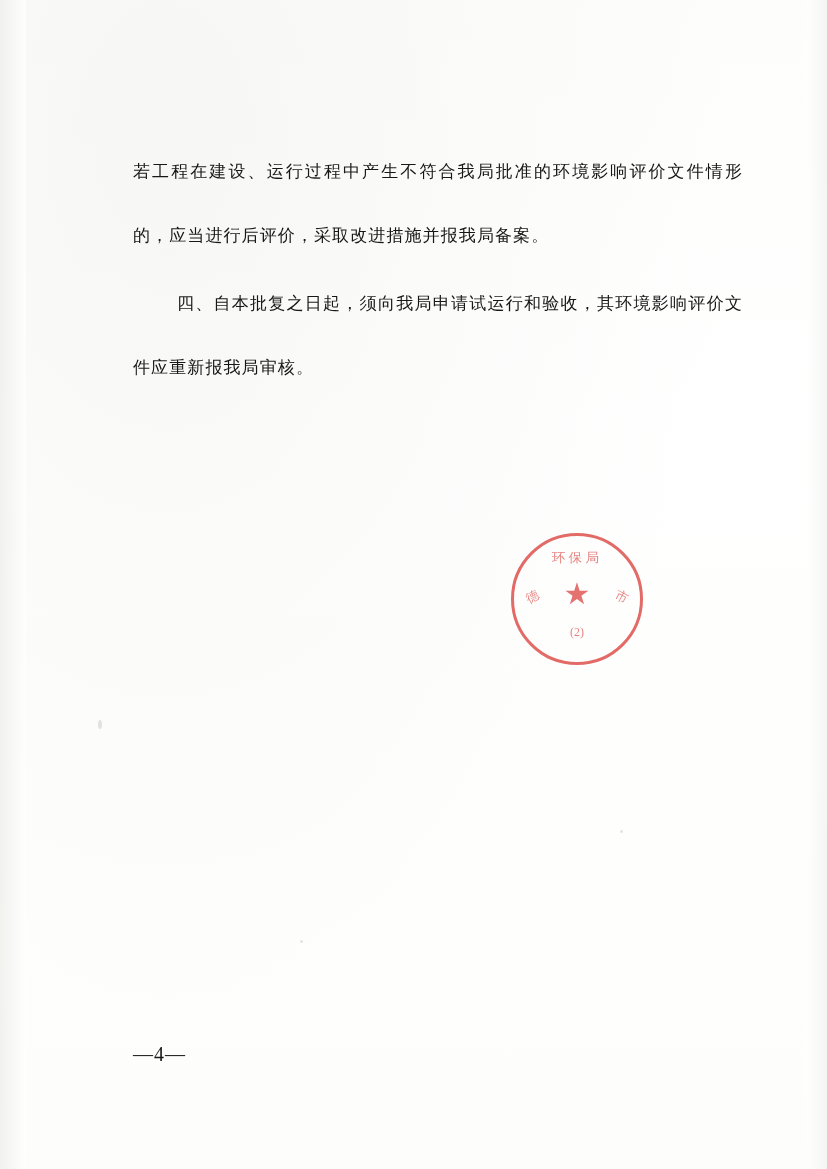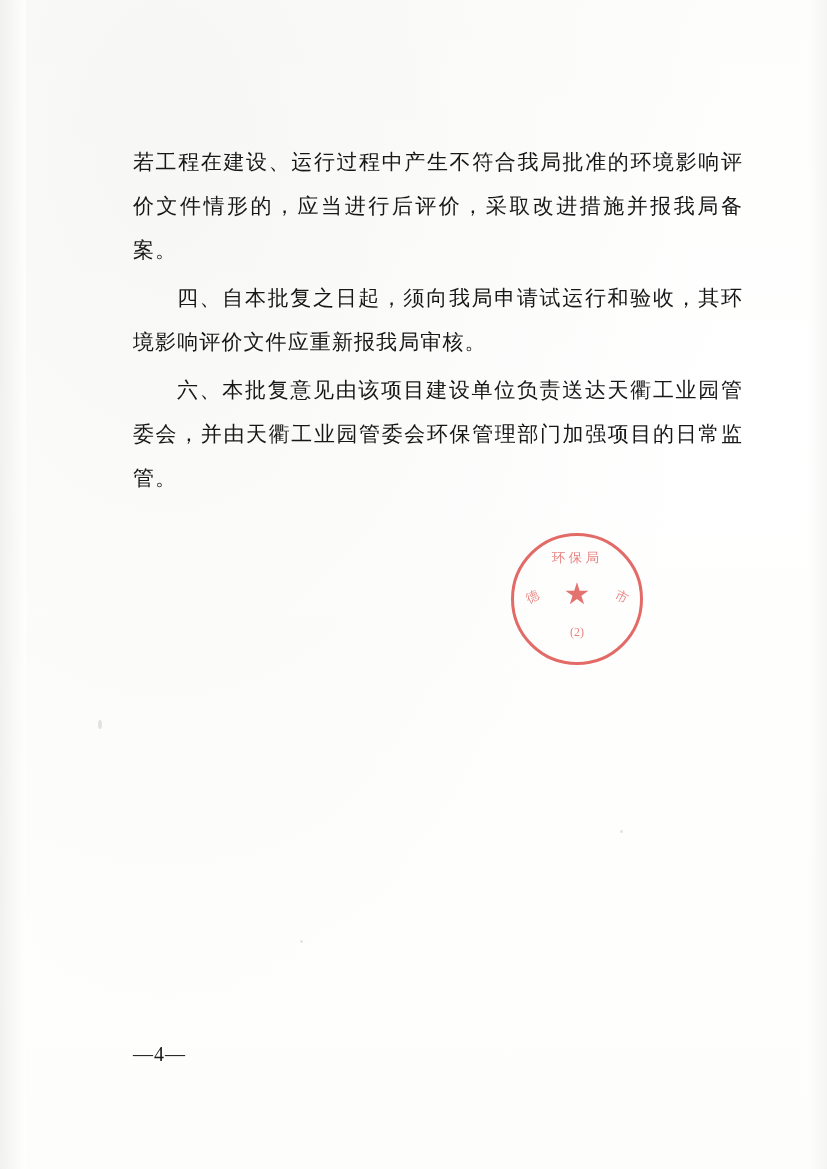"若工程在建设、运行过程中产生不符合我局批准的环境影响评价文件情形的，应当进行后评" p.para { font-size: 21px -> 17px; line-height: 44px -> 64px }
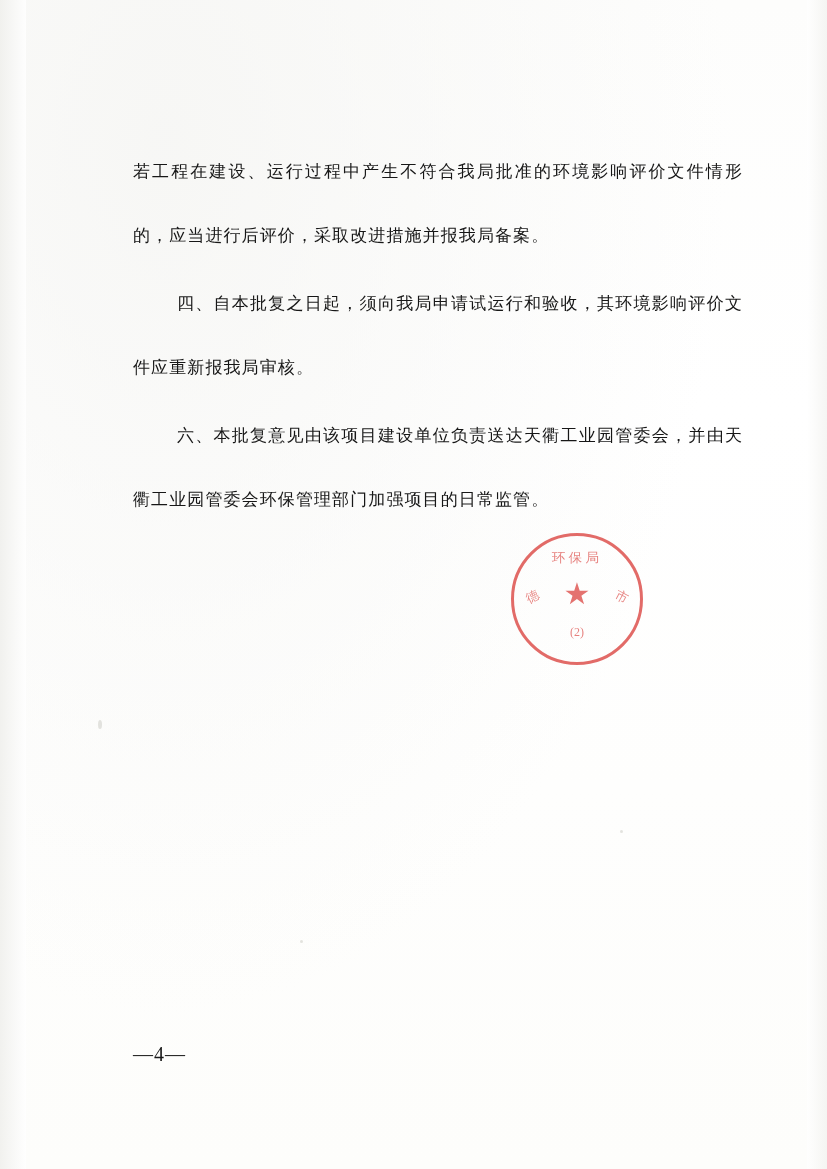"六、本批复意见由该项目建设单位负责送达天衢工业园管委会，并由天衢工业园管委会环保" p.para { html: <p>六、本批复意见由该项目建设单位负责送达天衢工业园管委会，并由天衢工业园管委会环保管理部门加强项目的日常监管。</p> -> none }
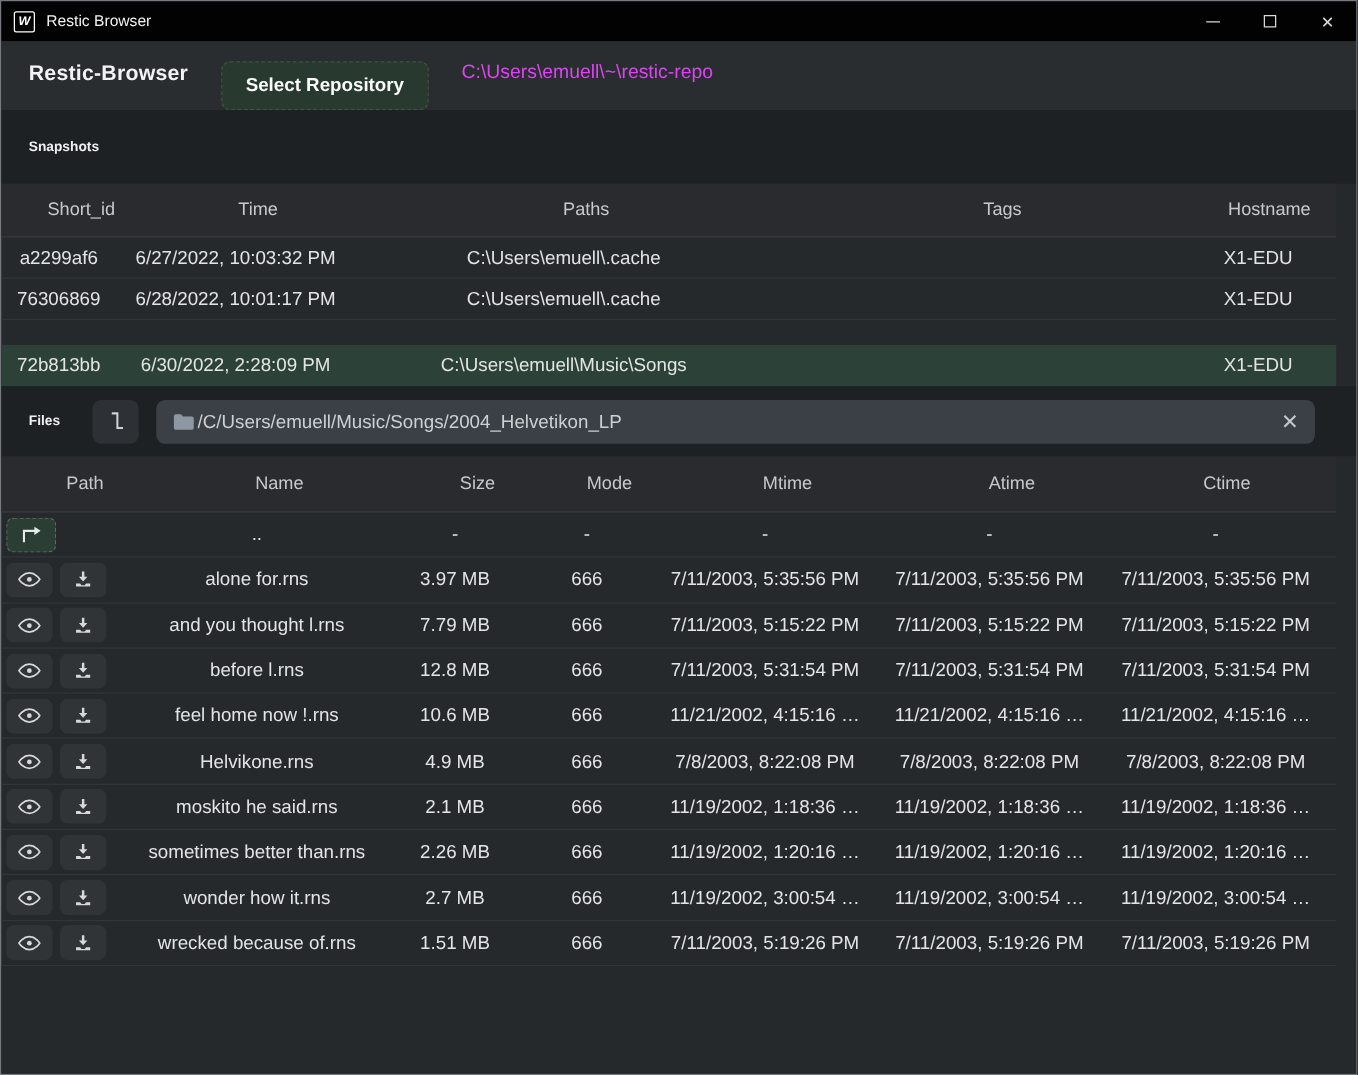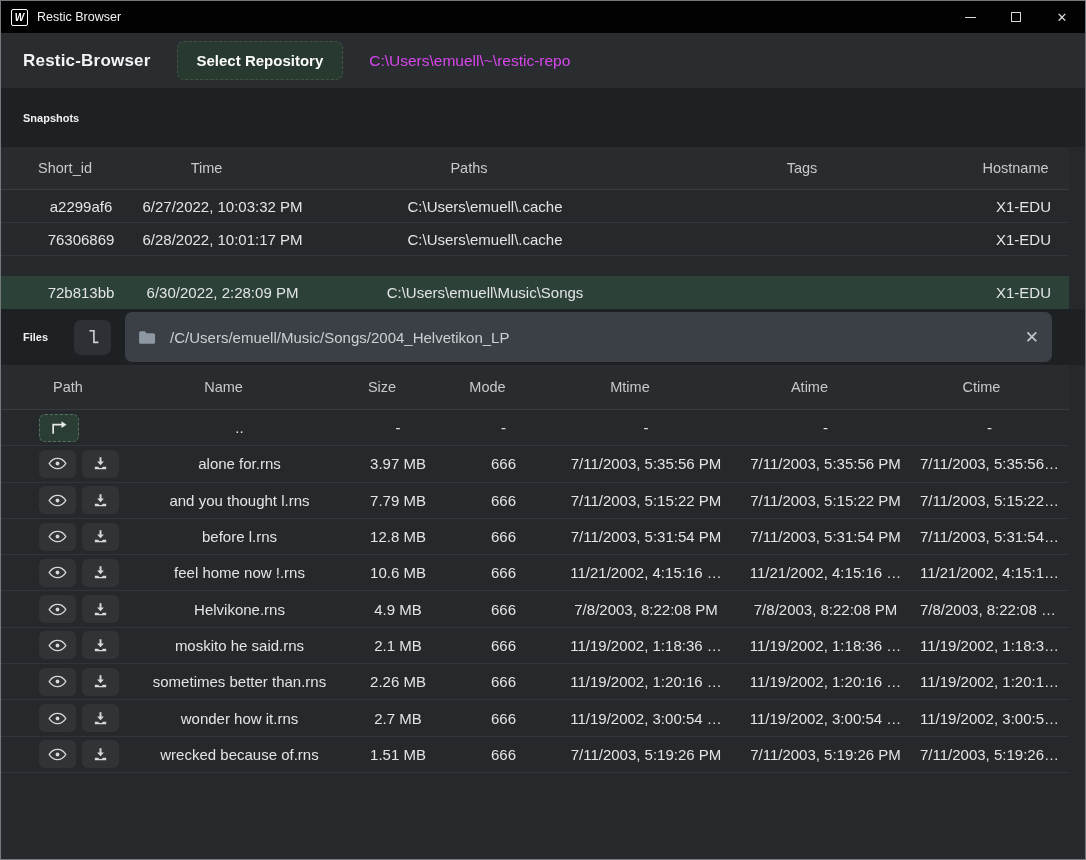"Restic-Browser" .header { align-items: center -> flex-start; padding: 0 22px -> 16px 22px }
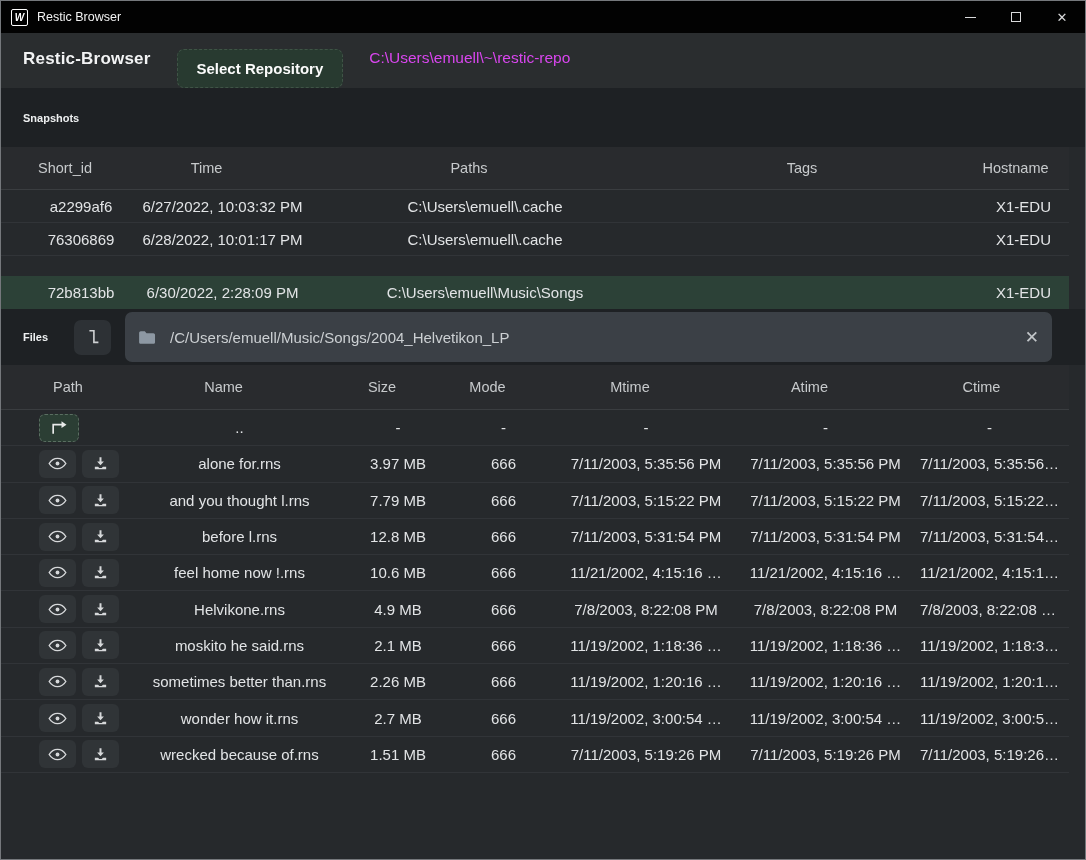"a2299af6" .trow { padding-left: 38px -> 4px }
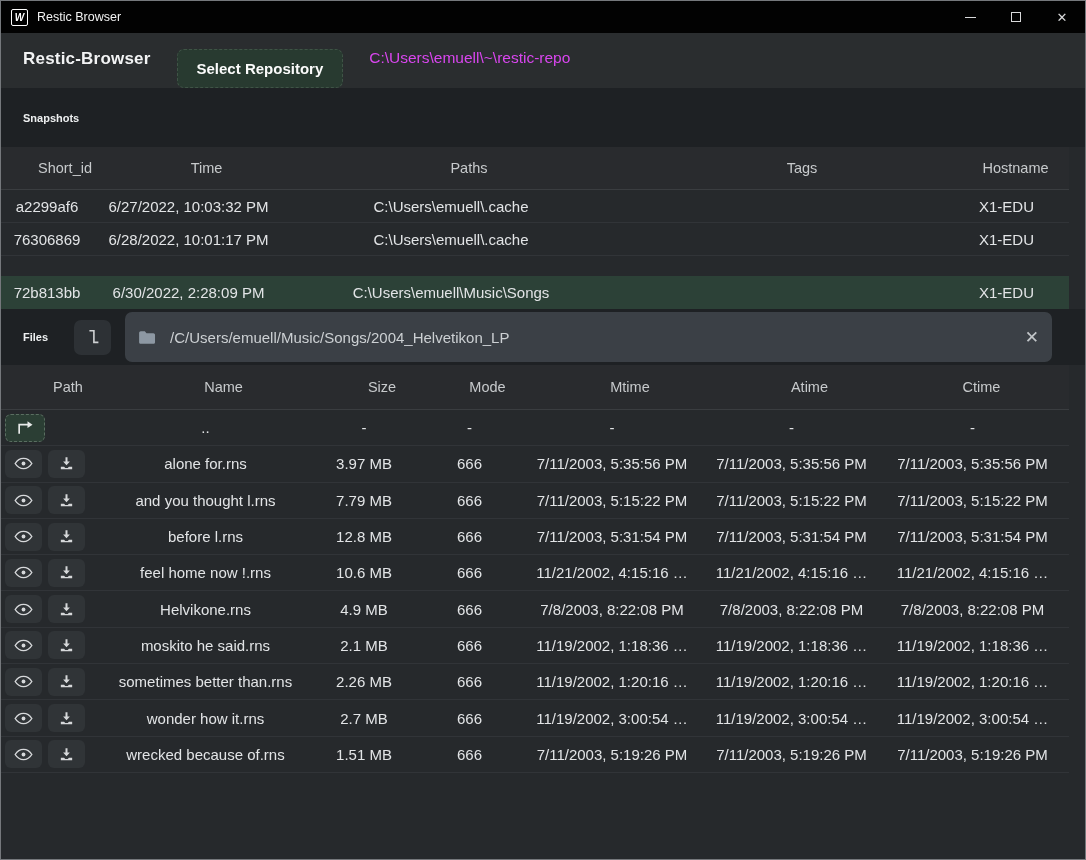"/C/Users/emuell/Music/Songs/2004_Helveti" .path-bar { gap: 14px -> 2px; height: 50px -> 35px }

==================================================

▸ **TASK BRIEF**: The images are to be left out; every line above should be set down exactly.

▸ **PROBLEM SOLUTION**:
"若工程在建设、运行过程中产生不符合我局批准的环境影响评价文件情形的，应当进行后评" p.para { font-size: 21px -> 17px; line-height: 44px -> 64px }
"六、本批复意见由该项目建设单位负责送达天衢工业园管委会，并由天衢工业园管委会环保" p.para { html: <p>六、本批复意见由该项目建设单位负责送达天衢工业园管委会，并由天衢工业园管委会环保管理部门加强项目的日常监管。</p> -> none }
"Restic-Browser" .header { align-items: center -> flex-start; padding: 0 22px -> 16px 22px }
"a2299af6" .trow { padding-left: 38px -> 4px }
"/C/Users/emuell/Music/Songs/2004_Helveti" .path-bar { gap: 14px -> 2px; height: 50px -> 35px }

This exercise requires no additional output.